ASSIGNED TASK: With the pictures left out, print exactly the lines below that run from the one containing "text: Impute ->" through the one containing "border-radius: 6px ->".

DATA SUPPLIED:
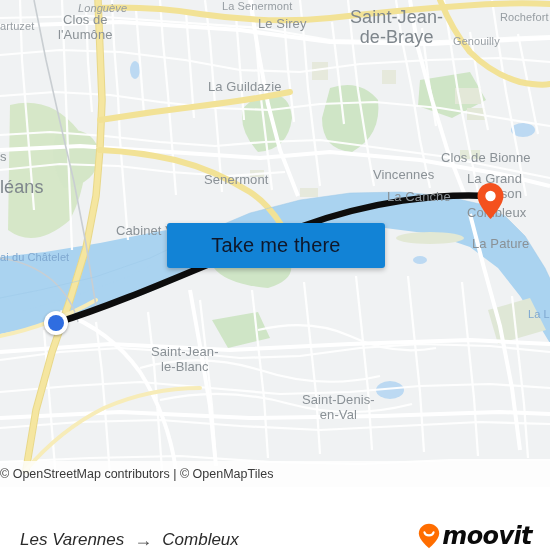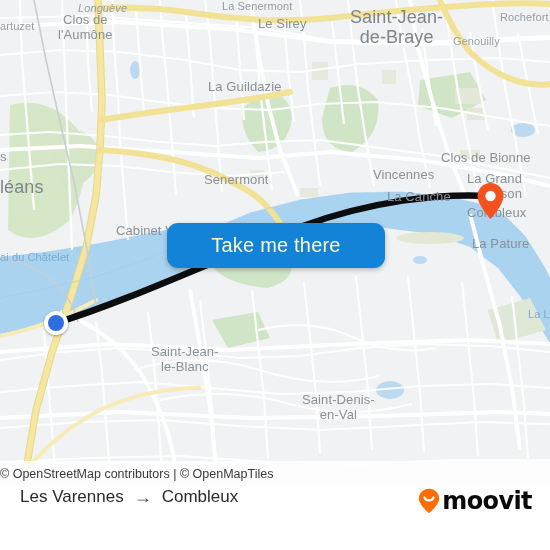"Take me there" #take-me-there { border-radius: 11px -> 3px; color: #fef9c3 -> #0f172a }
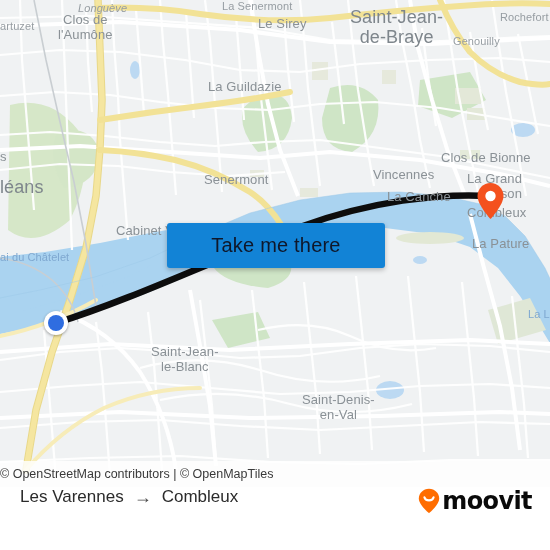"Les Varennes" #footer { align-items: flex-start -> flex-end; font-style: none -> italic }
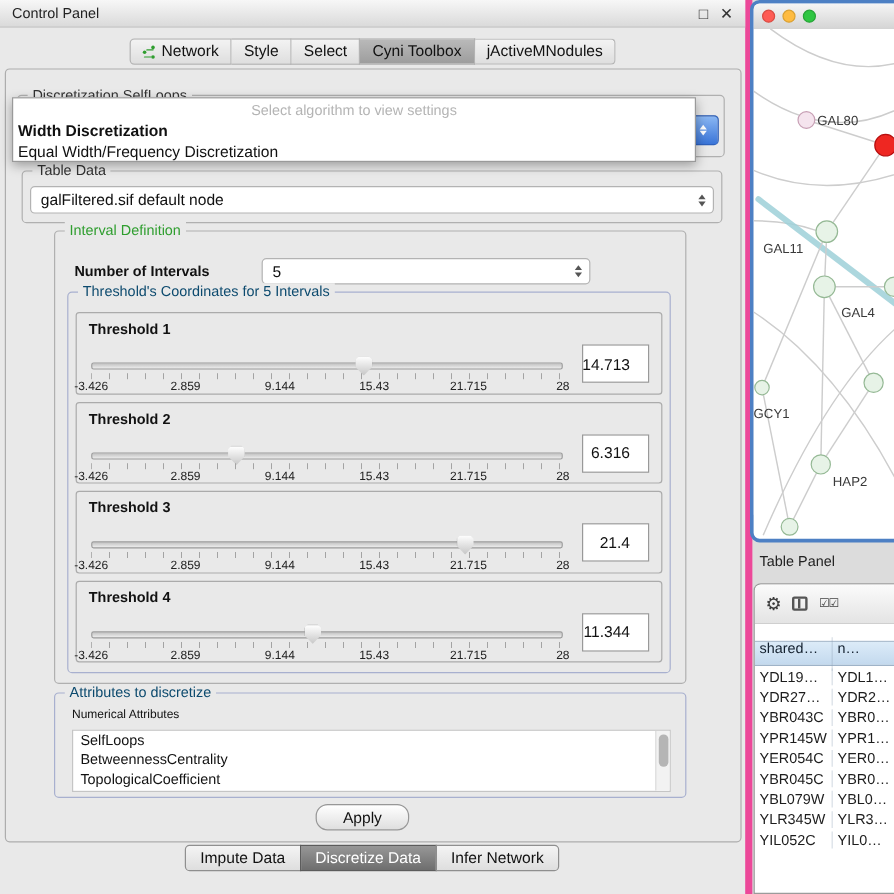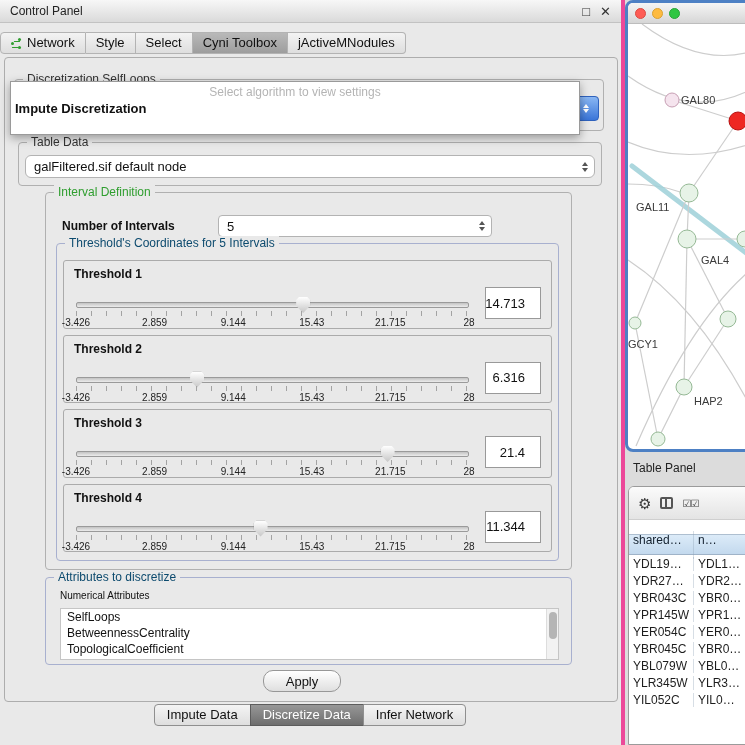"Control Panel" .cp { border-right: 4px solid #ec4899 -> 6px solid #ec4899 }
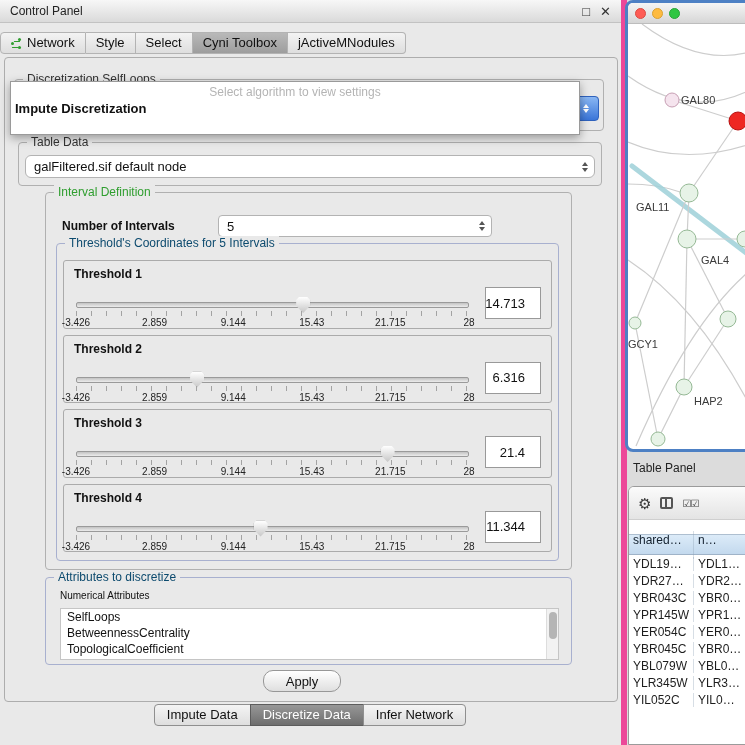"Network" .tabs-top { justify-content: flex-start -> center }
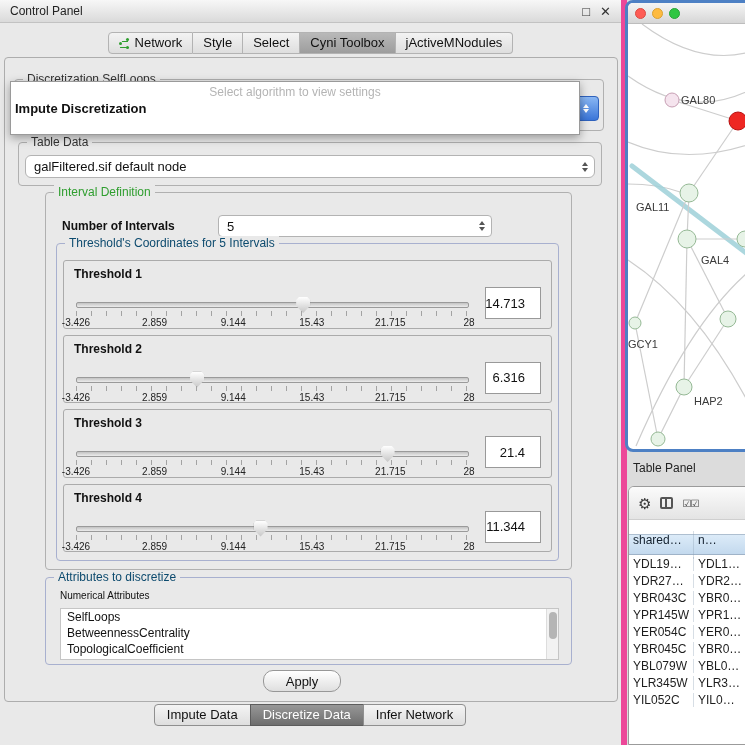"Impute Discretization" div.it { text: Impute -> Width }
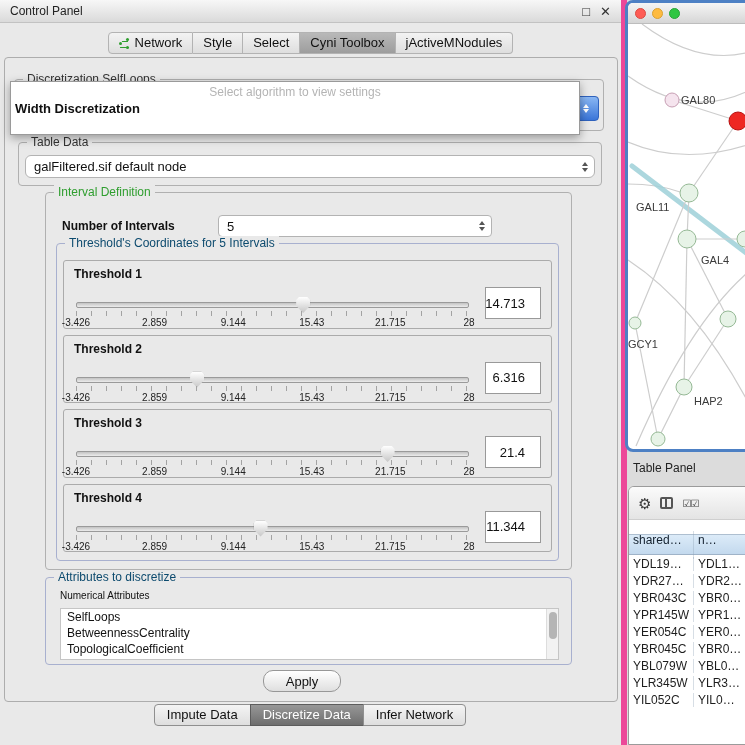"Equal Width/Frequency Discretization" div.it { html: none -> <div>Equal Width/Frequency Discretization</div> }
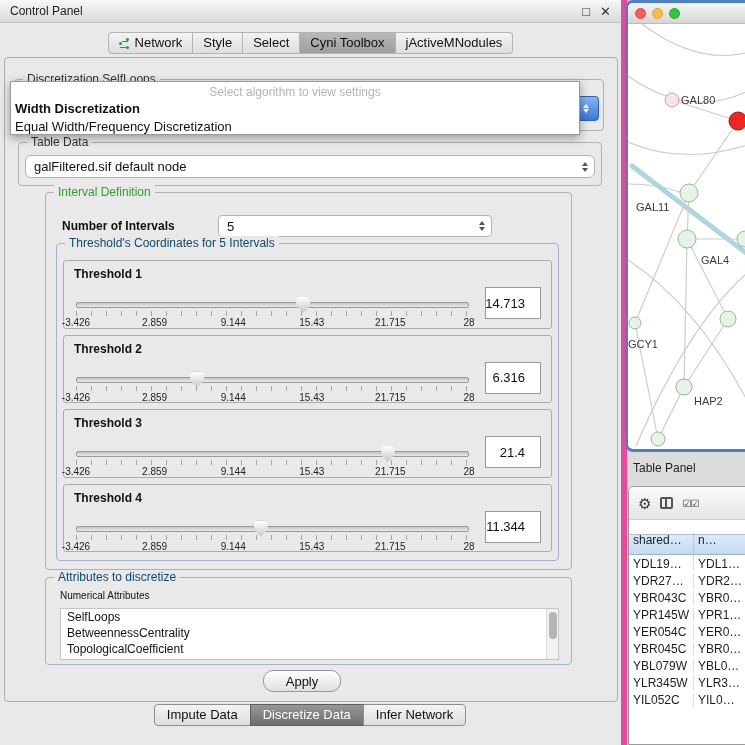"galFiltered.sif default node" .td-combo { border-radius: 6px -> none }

---

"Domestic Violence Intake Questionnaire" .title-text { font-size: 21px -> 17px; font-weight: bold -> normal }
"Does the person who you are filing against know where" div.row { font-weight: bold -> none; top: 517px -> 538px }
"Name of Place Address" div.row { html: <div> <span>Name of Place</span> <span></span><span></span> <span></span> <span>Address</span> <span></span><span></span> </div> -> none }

--

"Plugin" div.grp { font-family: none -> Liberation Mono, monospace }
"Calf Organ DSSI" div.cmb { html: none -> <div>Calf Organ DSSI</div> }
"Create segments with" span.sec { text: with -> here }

SOLUTION TO THIS EXERCISE:
"Impute Discretization" div.it { text: Impute -> Width }
"Equal Width/Frequency Discretization" div.it { html: none -> <div>Equal Width/Frequency Discretization</div> }
"galFiltered.sif default node" .td-combo { border-radius: 6px -> none }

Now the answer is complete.